What are the full limits of confrontation when it comes to scientific and expert testimony.
Federal evidence blog notes:
In denying certiorari review (this week0 in eleven cases raising Confrontation Clause and expert testimony issues, for the foreseeable future the Supreme Court will not resolve a significant issue that has been dividing the lower court; it remains to be seen when the guidance urged by the lower courts will be provided.
They further note that a twelfth case will be considered in June. A Conference is set for June 5, 2014, in the twelfth case: Derr v. Maryland (No. 13-637), which presents the following issue:
Whether the Sixth Amendment permits the State’s expert witness to present to a jury the results of forensic tests that she neither performed nor witnessed as substantive evidence to support her conclusion that Petitioner was the source of DNA evidence, when the State does not call the analysts who performed the tests as witnesses or show that they are unavailable and previously subject to cross-examination.

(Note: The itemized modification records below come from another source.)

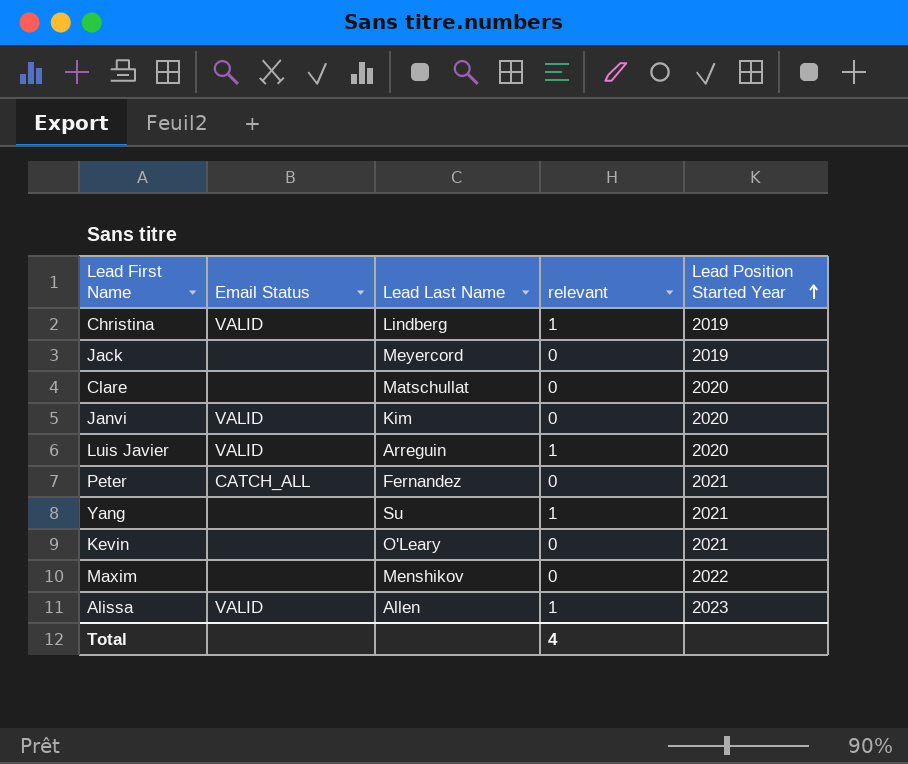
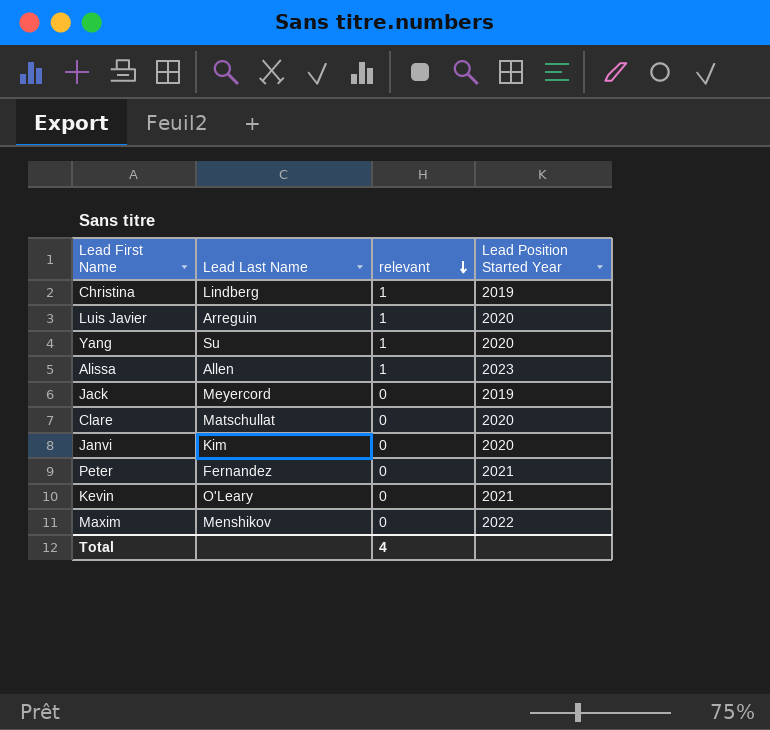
row order: Lead Position Started Year ascending -> relevant descending
column Email Status | position: 2 -> none
Yang | Lead Position Started Year: 2021 -> 2020

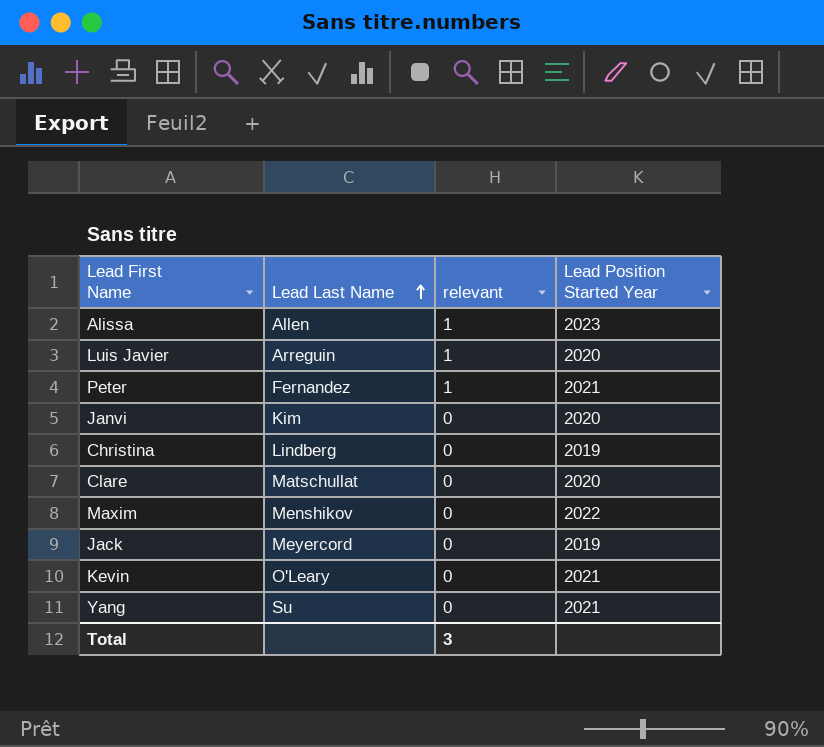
row order: relevant descending -> Lead Last Name ascending
Peter | relevant: 0 -> 1
Christina | relevant: 1 -> 0
Yang | relevant: 1 -> 0
Yang | Lead Position Started Year: 2020 -> 2021
Total | relevant: 4 -> 3

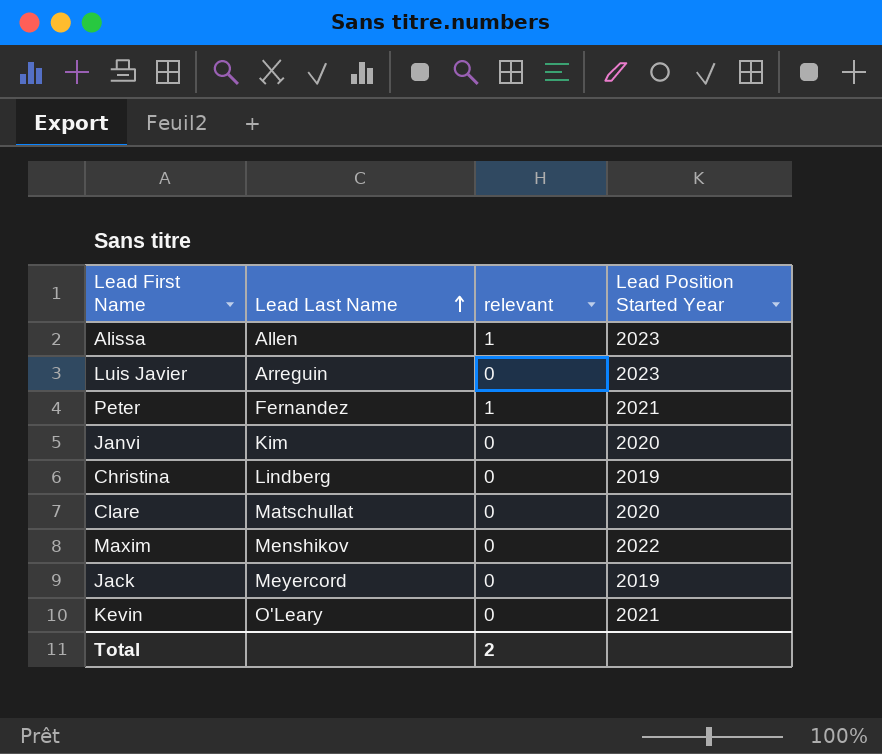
row Yang: Su | 0 | 2021 -> none
Luis Javier | relevant: 1 -> 0
Luis Javier | Lead Position Started Year: 2020 -> 2023
Total | relevant: 3 -> 2

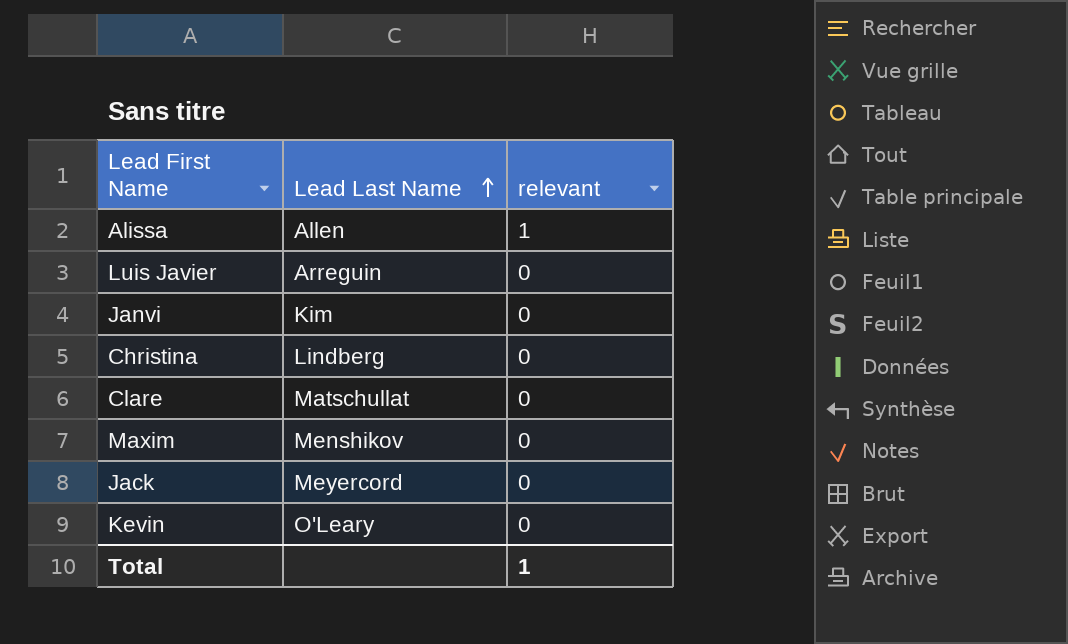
column Lead Position Started Year | position: 4 -> none
row Peter: Fernandez | 1 | 2021 -> none
Total | relevant: 2 -> 1

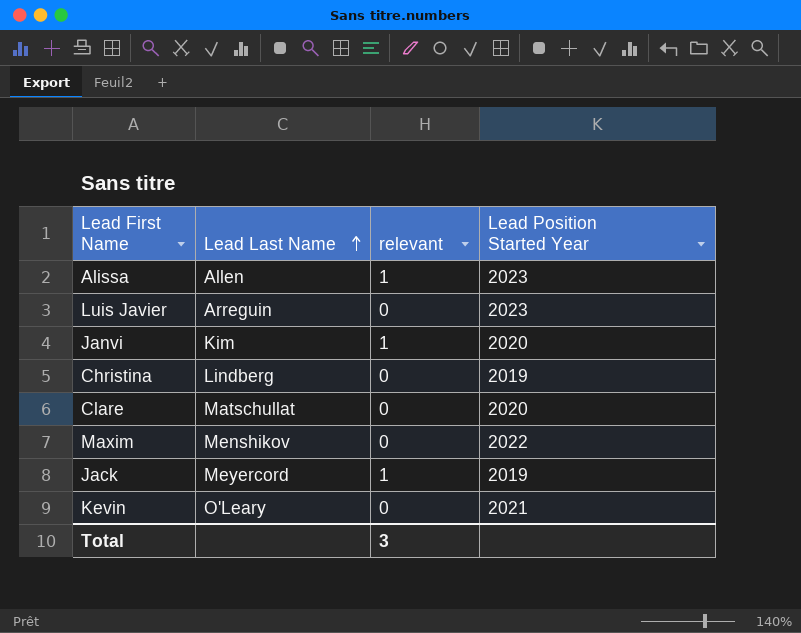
column Lead Position Started Year | position: none -> 4
Janvi | relevant: 0 -> 1
Jack | relevant: 0 -> 1
Total | relevant: 1 -> 3

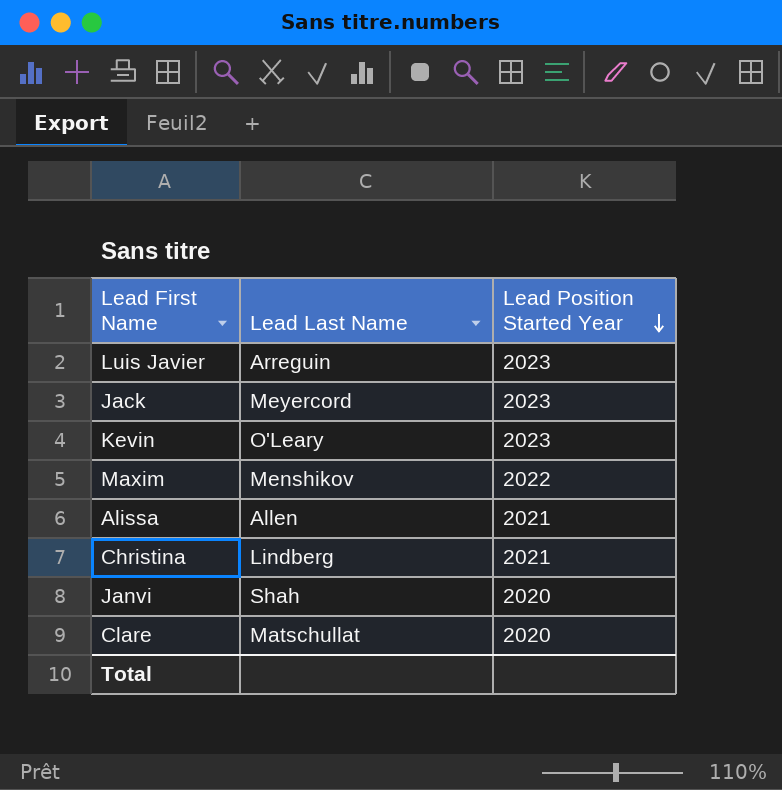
row order: Lead Last Name ascending -> Lead Position Started Year descending
column relevant | position: 3 -> none
Jack | Lead Position Started Year: 2019 -> 2023
Kevin | Lead Position Started Year: 2021 -> 2023
Alissa | Lead Position Started Year: 2023 -> 2021
Christina | Lead Position Started Year: 2019 -> 2021
Janvi | Lead Last Name: Kim -> Shah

As the Petition For A Writ Of Certiorari summarizes:
This case concerns an important question of constitutional law that is frequently litigated in criminal cases: the limits the Confrontation Clause places on the government’s use of an expert opinion that is based on the results of forensic testing that have been made known to the expert but about which the expert is not competent to testify. The Court sought to answer that question in Williams, 567 U.S. __, 132 S. Ct. 2221, but the divided decision has spawned enormous confusion, and deep conflict, in state and lower federal courts. This case provides a proper vehicle for the Court to provide authoritative guidance to the lower courts because the decision in the court below is in conflict with the decisions of at least eleven state supreme courts and three federal courts of appeals.